**ACTION ITEM:**
For the listing that follows, give again exactly the lines from the one with "- Medium Priority" to the one with "- Add caching", including both.

**EXCERPTED RECORDS:**
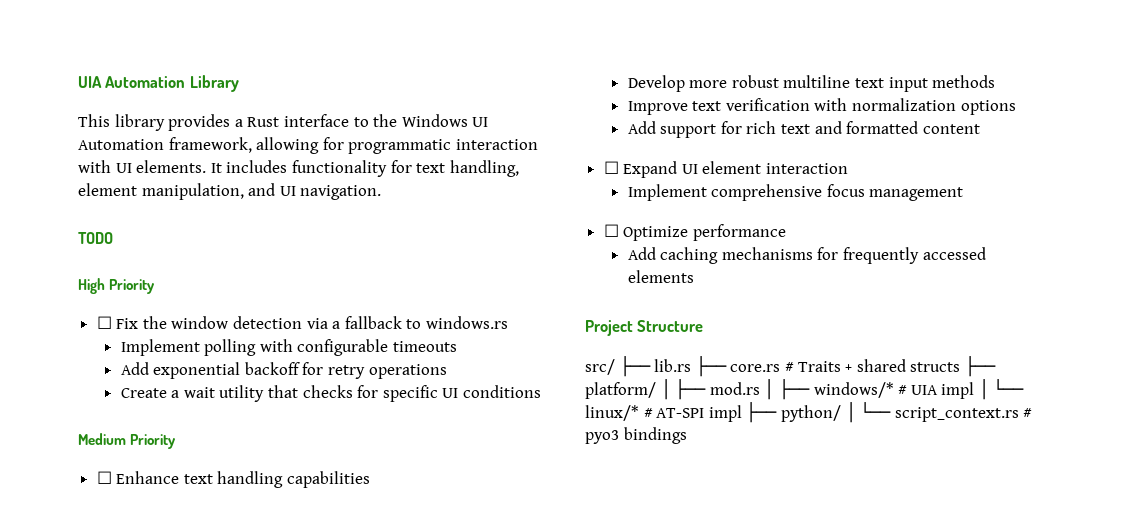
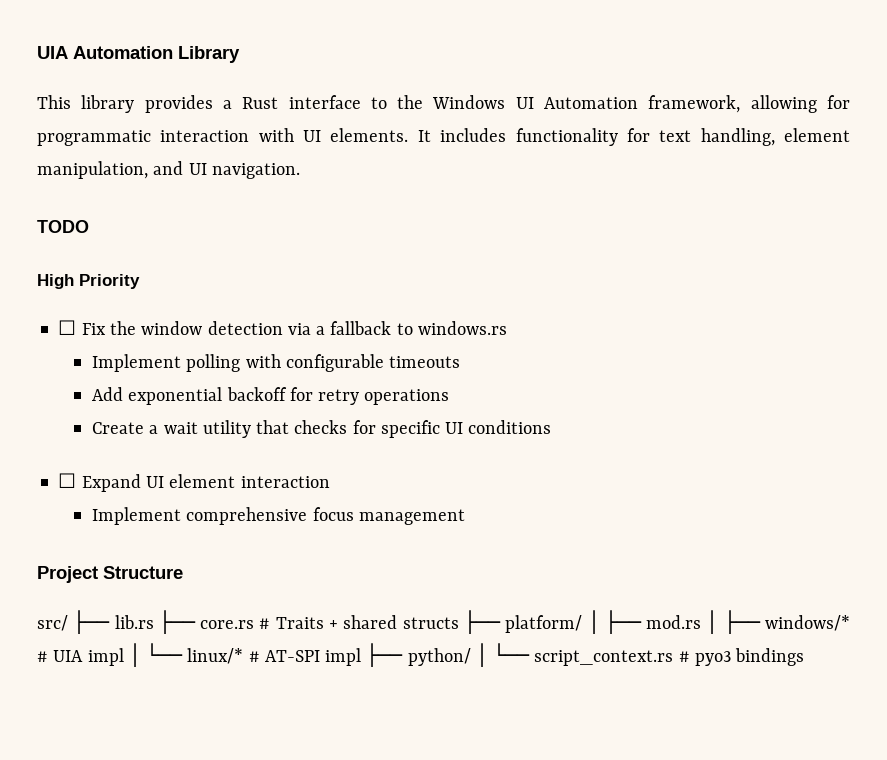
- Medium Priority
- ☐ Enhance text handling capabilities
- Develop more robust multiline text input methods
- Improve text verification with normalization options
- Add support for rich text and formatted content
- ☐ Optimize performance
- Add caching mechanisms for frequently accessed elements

--

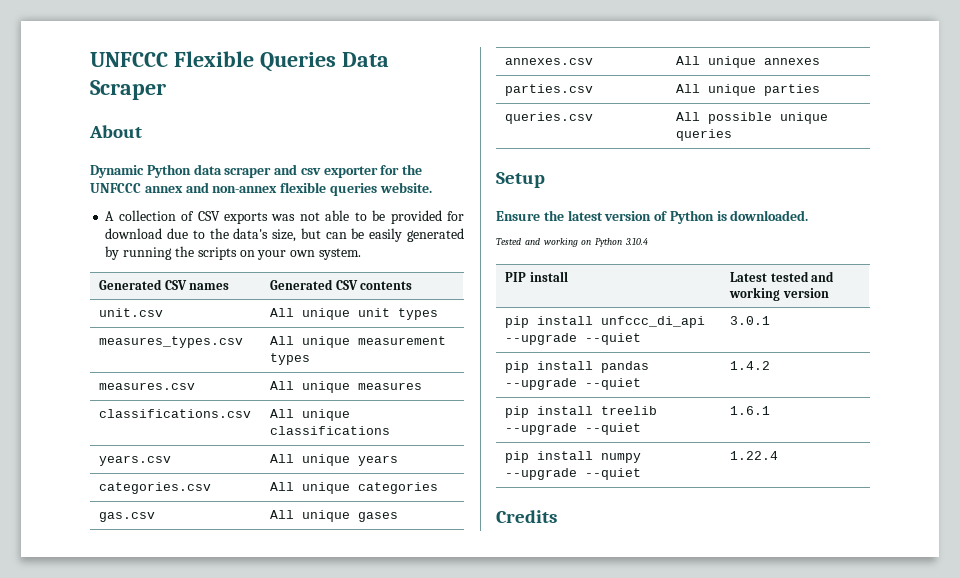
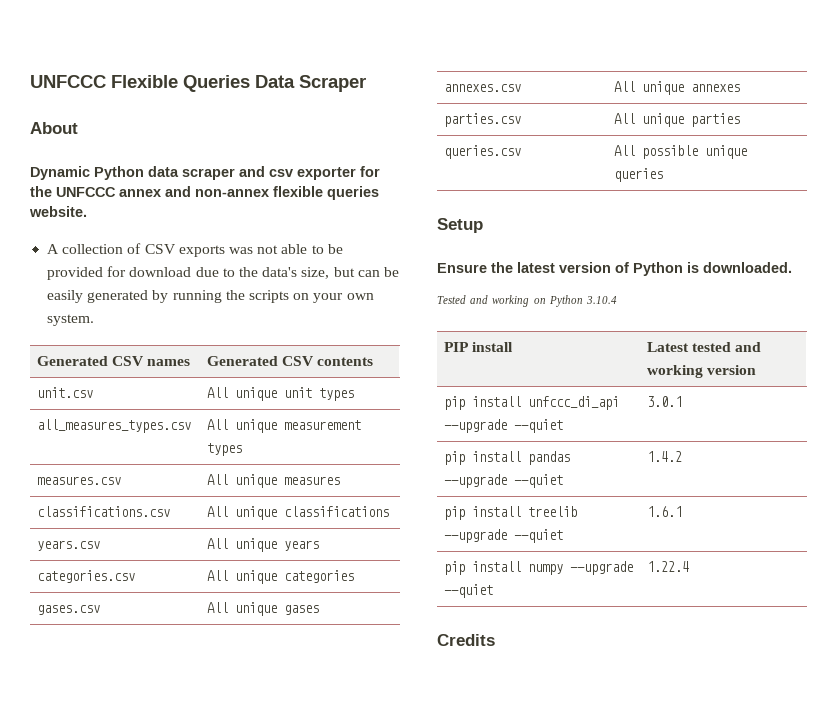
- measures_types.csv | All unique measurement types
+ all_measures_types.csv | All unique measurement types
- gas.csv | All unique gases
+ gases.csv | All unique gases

==

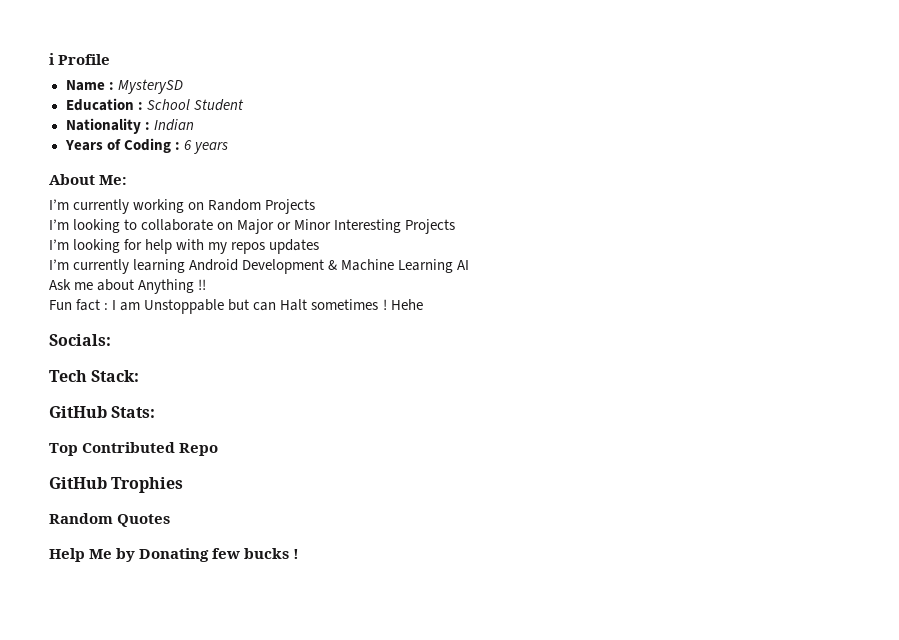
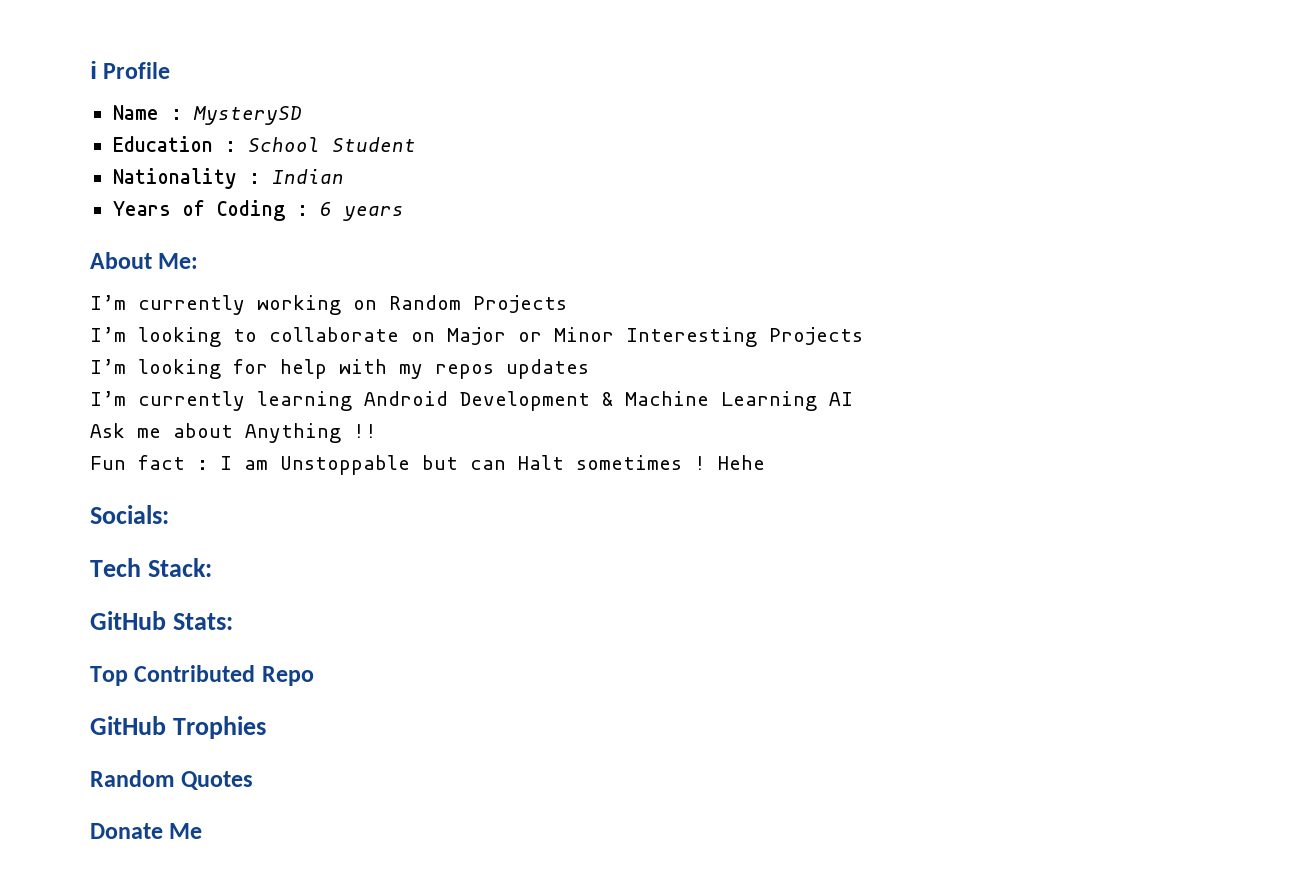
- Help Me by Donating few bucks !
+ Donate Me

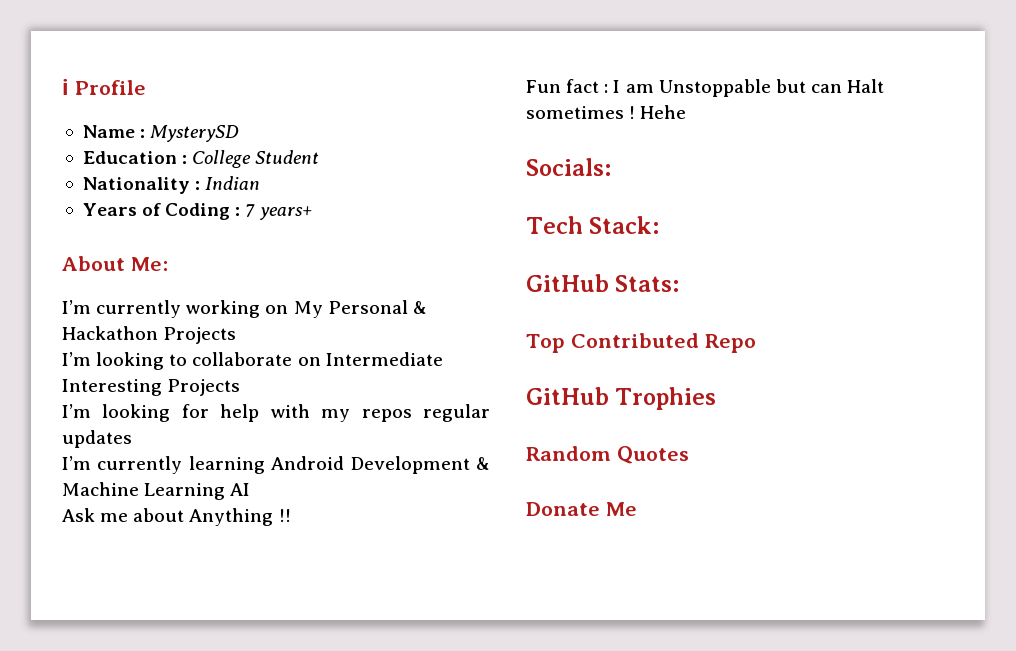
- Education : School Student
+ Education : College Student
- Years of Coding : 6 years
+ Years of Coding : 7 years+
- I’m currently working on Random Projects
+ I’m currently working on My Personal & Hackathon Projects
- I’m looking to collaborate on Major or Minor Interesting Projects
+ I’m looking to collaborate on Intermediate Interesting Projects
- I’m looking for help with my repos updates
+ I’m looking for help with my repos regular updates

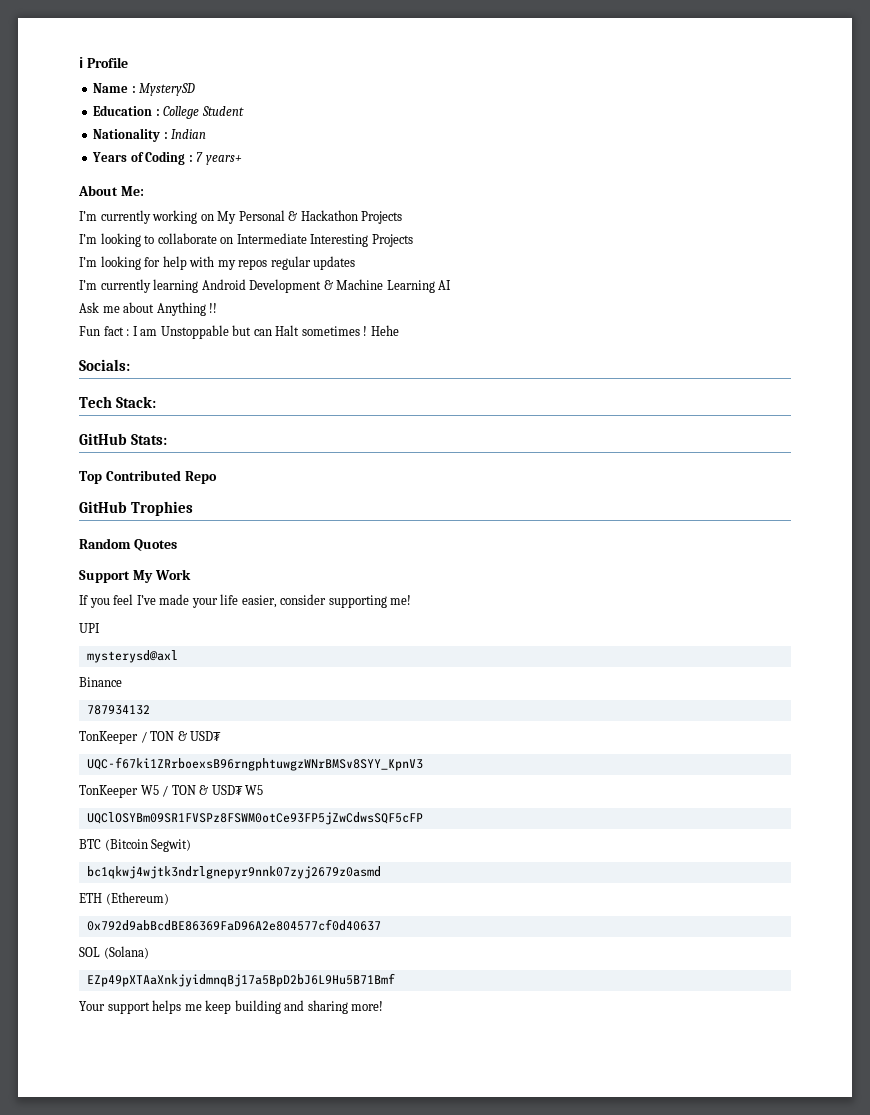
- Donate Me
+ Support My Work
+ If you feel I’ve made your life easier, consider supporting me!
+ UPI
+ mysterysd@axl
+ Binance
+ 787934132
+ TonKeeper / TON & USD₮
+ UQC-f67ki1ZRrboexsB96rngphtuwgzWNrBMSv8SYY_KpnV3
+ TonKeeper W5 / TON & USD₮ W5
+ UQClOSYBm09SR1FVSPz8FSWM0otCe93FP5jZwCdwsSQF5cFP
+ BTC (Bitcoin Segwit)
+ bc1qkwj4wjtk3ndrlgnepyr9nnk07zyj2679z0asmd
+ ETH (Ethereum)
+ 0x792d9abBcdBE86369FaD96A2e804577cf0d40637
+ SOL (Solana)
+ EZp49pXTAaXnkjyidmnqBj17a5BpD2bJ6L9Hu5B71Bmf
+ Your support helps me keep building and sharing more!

**SOLUTION TO THIS TASK:**
- Medium Priority
- ☐ Enhance text handling capabilities
- Develop more robust multiline text input methods
- Improve text verification with normalization options
- Add support for rich text and formatted content
- ☐ Optimize performance
- Add caching mechanisms for frequently accessed elements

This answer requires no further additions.